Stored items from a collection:
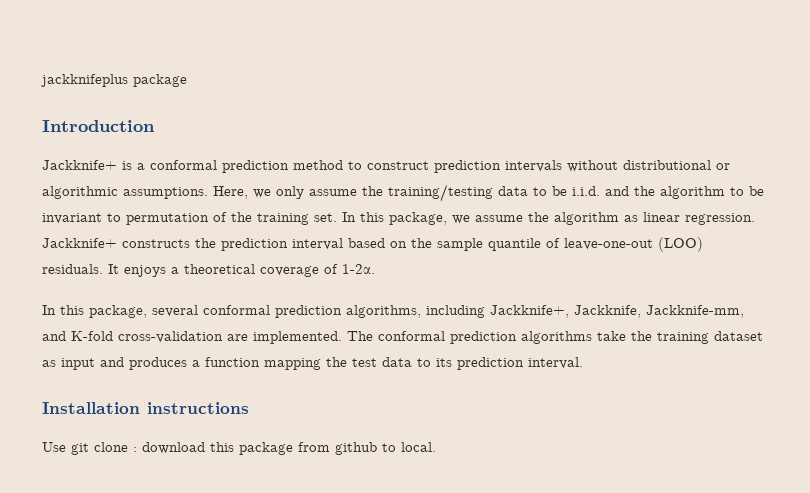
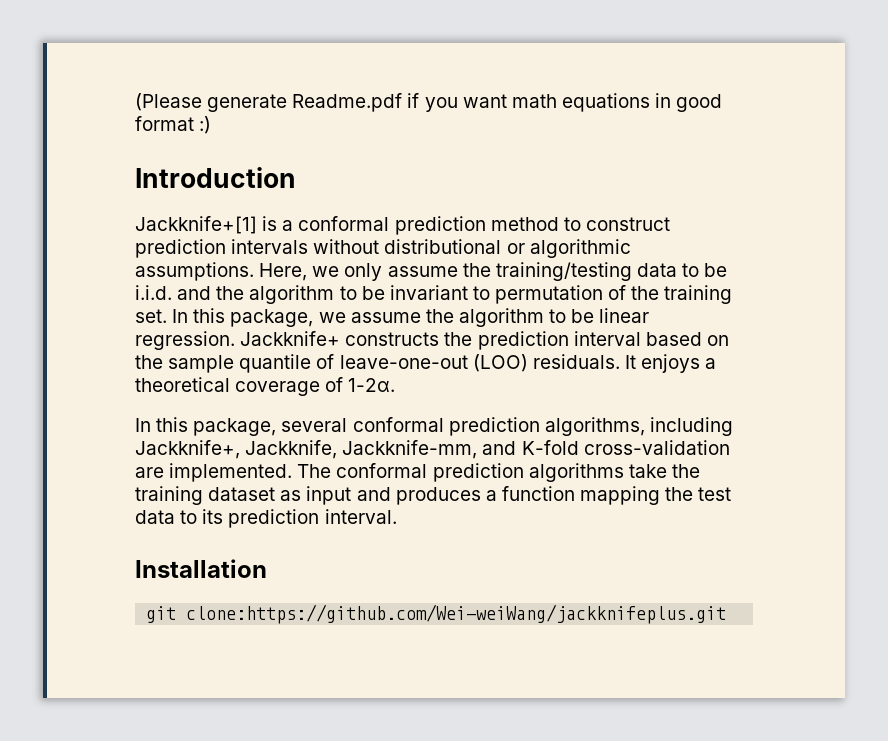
- jackknifeplus package
+ (Please generate Readme.pdf if you want math equations in good format :)
- Jackknife+ is a conformal prediction method to construct prediction intervals without distributional or algorithmic assumptions.
+ Jackknife+[1] is a conformal prediction method to construct prediction intervals without distributional or algorithmic assumptions.
- In this package, we assume the algorithm as linear regression.
+ In this package, we assume the algorithm to be linear regression.
- Installation instructions
- Use git clone : download this package from github to local.
+ Installation
+ git clone:https://github.com/Wei-weiWang/jackknifeplus.git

WHAT YOU NEED TO DO: Exact copies of the entries above are needed, with every picture removed.

OUTPUT BELOW:
- jackknifeplus package
+ (Please generate Readme.pdf if you want math equations in good format :)
- Jackknife+ is a conformal prediction method to construct prediction intervals without distributional or algorithmic assumptions.
+ Jackknife+[1] is a conformal prediction method to construct prediction intervals without distributional or algorithmic assumptions.
- In this package, we assume the algorithm as linear regression.
+ In this package, we assume the algorithm to be linear regression.
- Installation instructions
- Use git clone : download this package from github to local.
+ Installation
+ git clone:https://github.com/Wei-weiWang/jackknifeplus.git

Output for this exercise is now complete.